The owls and crows made no sound, but continuously walked back and forth on the twisted limbs, peering toward the lake, their gazes suddenly focused in that direction, alerting Ferro and his brethren. Crows were day birds, but they were out in numbers, spies for their master. Shadows appeared darker, staining the surface, as several hideous creatures flew low just above the lake’s waters.

  Do not engage. Let us see where their lair is. They must have an entrance nearby, Ferro cautioned.

  Ferro doubted if this location had been chosen by Sergey originally. It was more likely one of his brothers who had scouted the area and realized it was perfect to provide them with the hikers and campers for a steady blood supply. They were far enough away from the Carpathian compound that few hunters would stumble across them.

  The four ancient hunters stayed a good distance apart, careful not to make any movement that would alert the watchers or the master vampires hurrying back to their lair. Ferro wanted to know how extensive Sergey’s army really was. How many could he count on to throw at the compound? How many would he be willing to sacrifice in order to get Elisabeta back? Would the hunters be able to wipe out the threat in one major attack, or would they have to hit hard in several smaller ones?

  More than anything, Ferro wanted to eliminate the threat to his lifemate, but first he needed to have answers to protect all of those in the compound. It was ingrained in him as a hunter that the protection of his people always came first, and no matter what it meant to him personally, the code of honor instilled in him had to be followed.

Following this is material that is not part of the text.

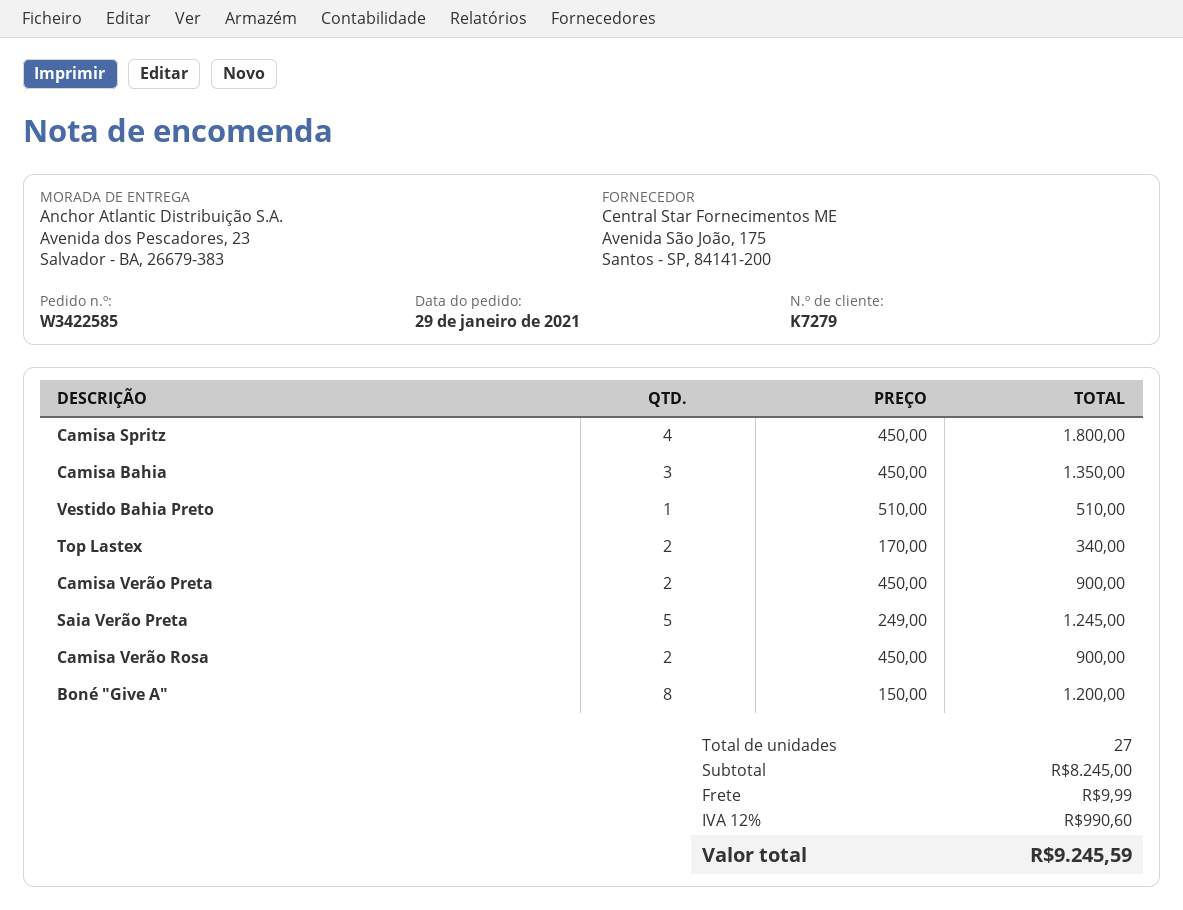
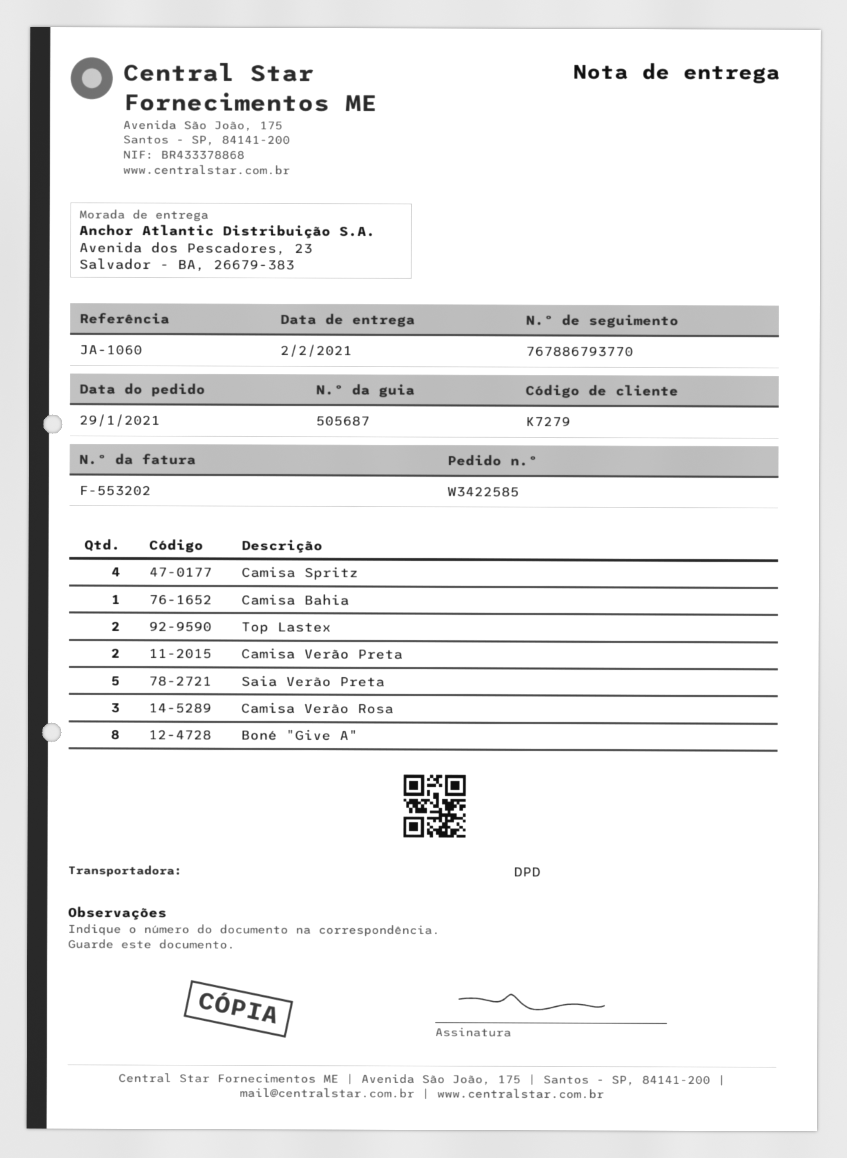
Camisa Bahia: 3 -> 1
Vestido Bahia Preto: 1 -> none
Camisa Verão Rosa: 2 -> 3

  Three vampires dropped out of the sky near the shore of the lake and strode purposefully toward the forest. They weren’t trying to impress anyone with their looks. They appeared in their real state of decay, rotting flesh stretched over bone, hair mostly gone or falling out in chunks, teeth pointed and stained. At the tree line they separated to about twelve feet apart and lifted their hands high into the air.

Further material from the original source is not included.